Em um texto de natureza educativa, uma professora afirma que os seus alunos não lhe pertencem, mas que lhe encantam pelo crescimento interior que mostram ao longo do tempo.
Ela descreve um carinho despudorado e um orgulho de testemunhar pequenas vitórias, como respostas certas, superações de medos e passos que parecem grandes para quem está nos primeiros anos de ensino.
A autora ressalva que recebe todos os anos novos rostos, cada vez mais jovens, e que, embora não sejam seus, passam a ser os seus alunos, pelo que se sente impelida a oferecer tudo o que tem, bom e mau.

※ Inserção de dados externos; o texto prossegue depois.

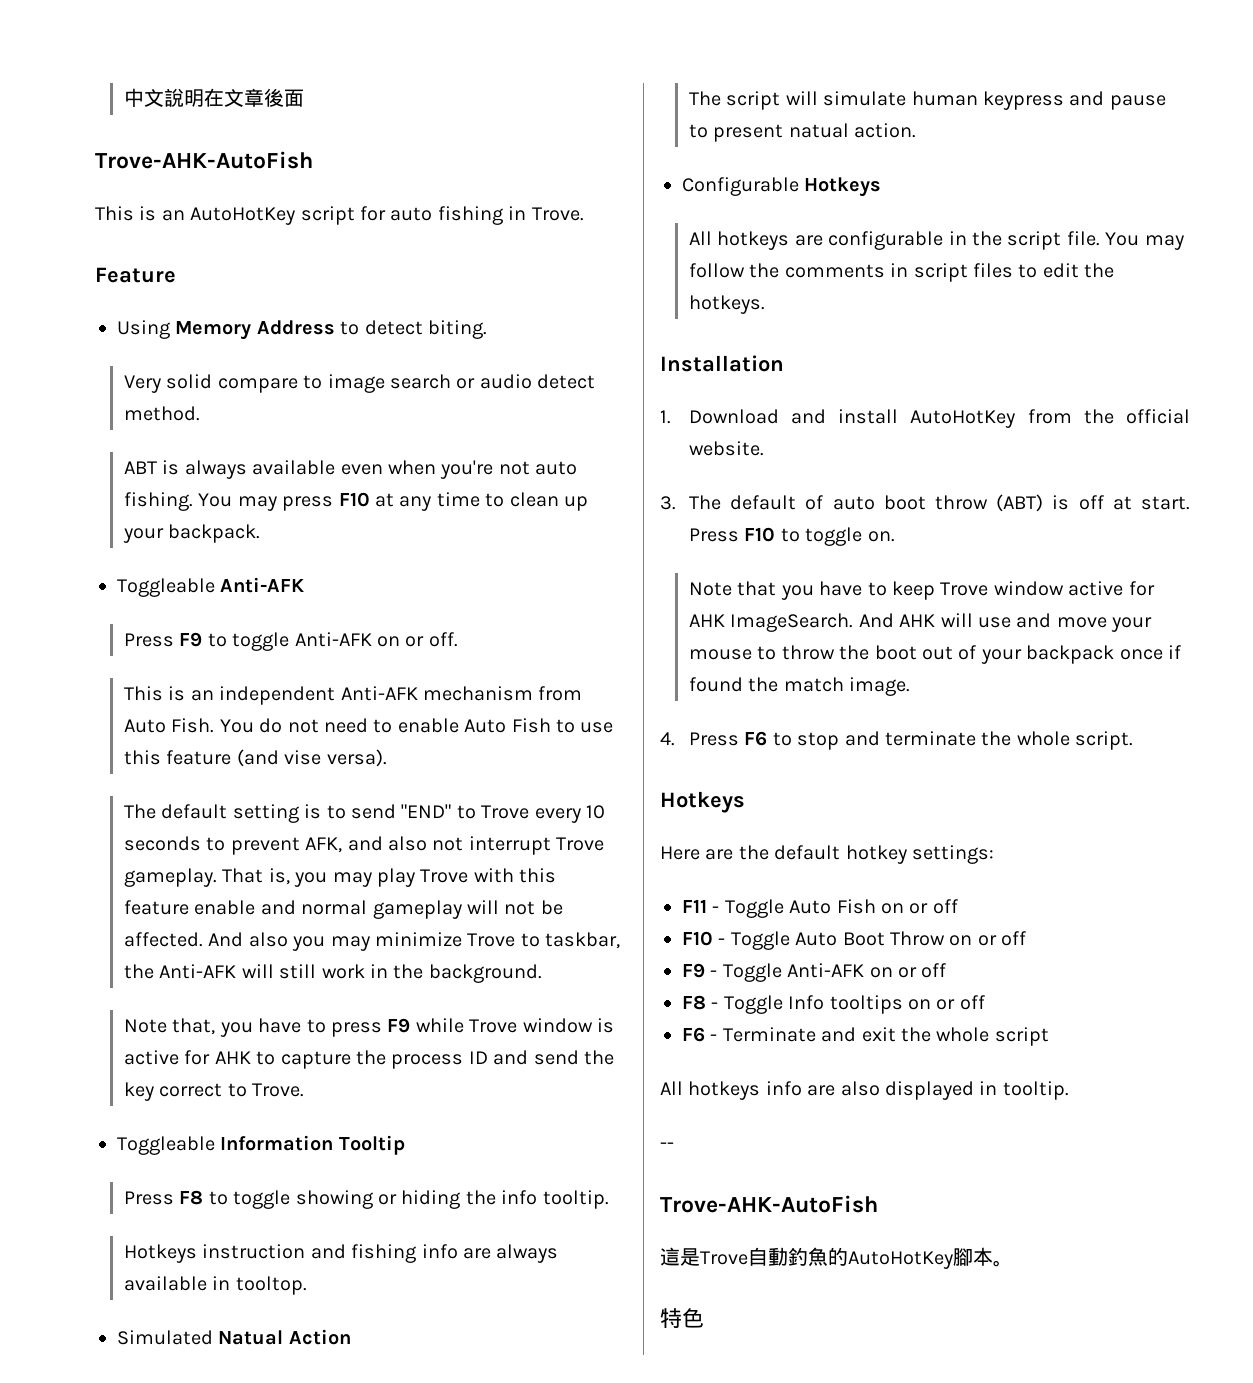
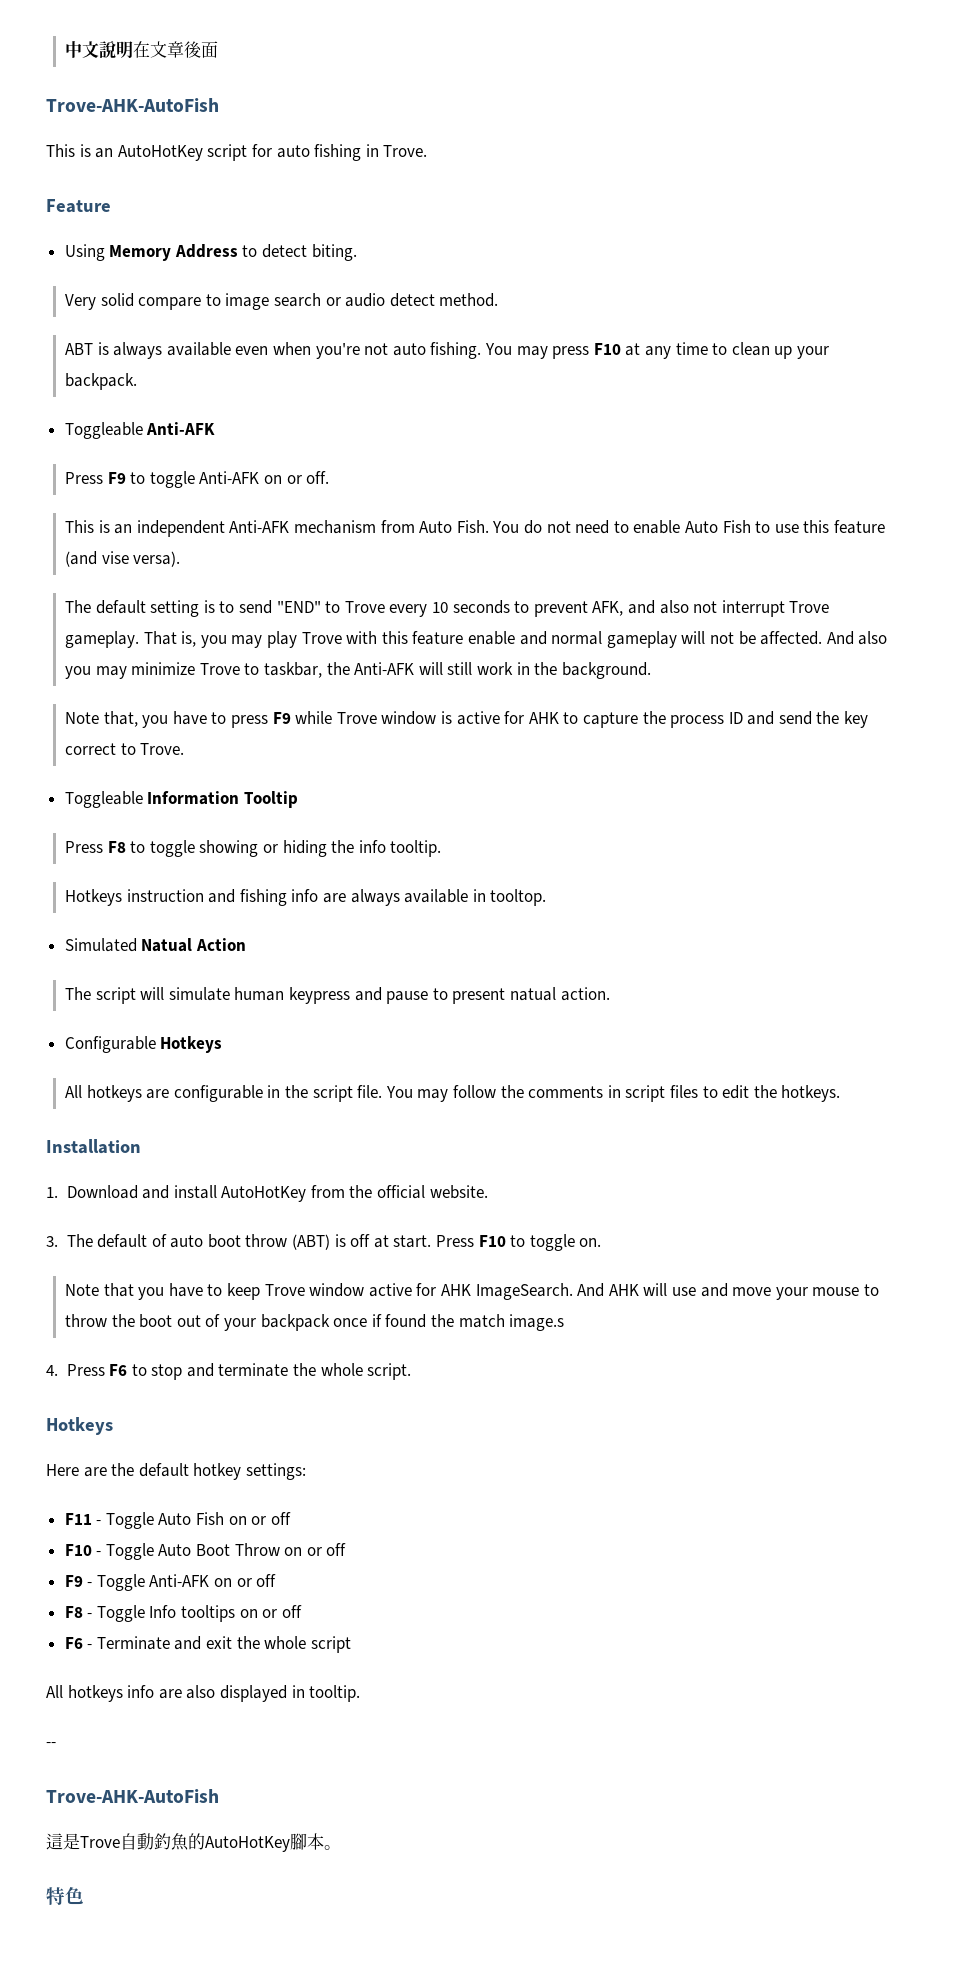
[849,677,911,696] image. -> [509,1314,565,1331] image.s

Segundo o relato, os alunos reconhecem-na como professora e esperam que lhes seja dada orientação completa, acompanhando-os no desenvolvimento e nas dificuldades que surgem ao longo do caminho.
No encerramento, afirma que, mesmo que os alunos não sejam seus, são os melhores do mundo, comparando-os a crianças que crescem e aprendem sob a sua observação.
A mensagem mantém o foco na experiência de quem ensina, sem referências a outros docentes ou a contextos externos, e repete a ideia central: o valor dos alunos é único e pessoal.